● Entries supplied

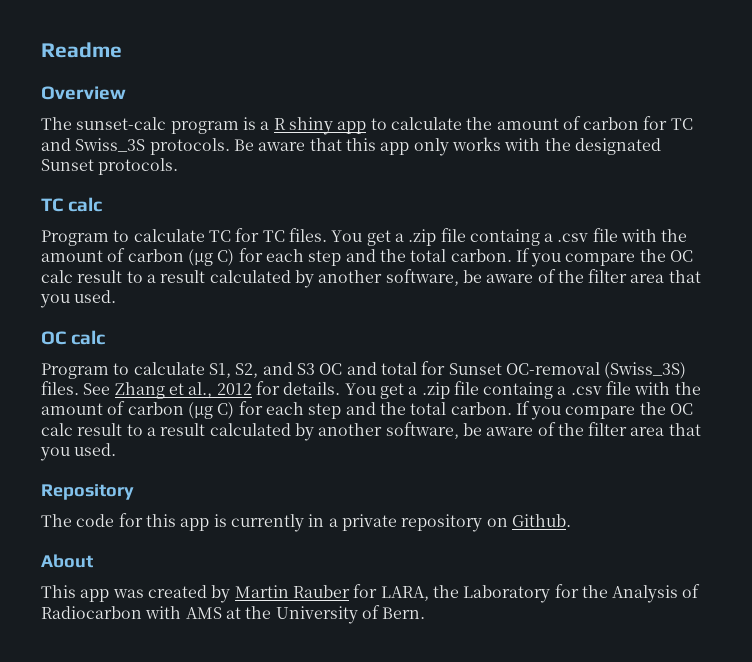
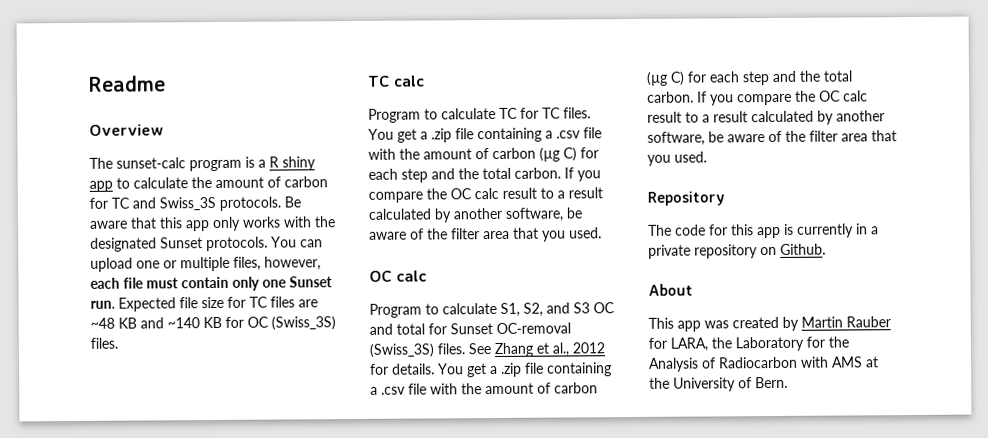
(179, 166) none -> [271,236,323,248] [90,256,321,272] [90,276,333,291] [90,296,318,312] [90,316,336,331] [90,337,118,349] You can upload one or multiple files, however, each file must contain only one Sunset run. Expected file size for TC files are ~48 KB and ~140 KB for OC (Swiss_3S) files.
[469,229,540,246] containg -> [477,127,542,143] containing
[483,382,554,399] containg -> [547,362,612,377] containing

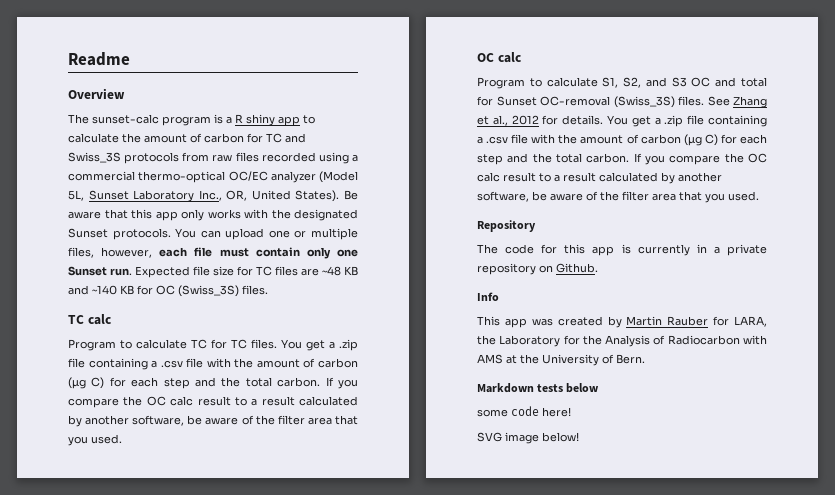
[219,196,281,211] protocols. -> [124,152,358,164] [68,171,358,183] [68,190,340,202] protocols from raw files recorded using a commercial thermo-optical OC/EC analyzer (Model 5L, Sunset Laboratory Inc., OR, United States).
[648,283,693,296] About -> [477,292,499,301] Info
(788, 382) none -> [477,383,600,393] [477,406,571,417] [477,432,579,444] // Markdown tests below // some code here! // SVG image below!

● Exercise requirements
Leaving the pictures out, print every line of the listing exactly.

● Task output
(179, 166) none -> [271,236,323,248] [90,256,321,272] [90,276,333,291] [90,296,318,312] [90,316,336,331] [90,337,118,349] You can upload one or multiple files, however, each file must contain only one Sunset run. Expected file size for TC files are ~48 KB and ~140 KB for OC (Swiss_3S) files.
[469,229,540,246] containg -> [477,127,542,143] containing
[483,382,554,399] containg -> [547,362,612,377] containing

[219,196,281,211] protocols. -> [124,152,358,164] [68,171,358,183] [68,190,340,202] protocols from raw files recorded using a commercial thermo-optical OC/EC analyzer (Model 5L, Sunset Laboratory Inc., OR, United States).
[648,283,693,296] About -> [477,292,499,301] Info
(788, 382) none -> [477,383,600,393] [477,406,571,417] [477,432,579,444] // Markdown tests below // some code here! // SVG image below!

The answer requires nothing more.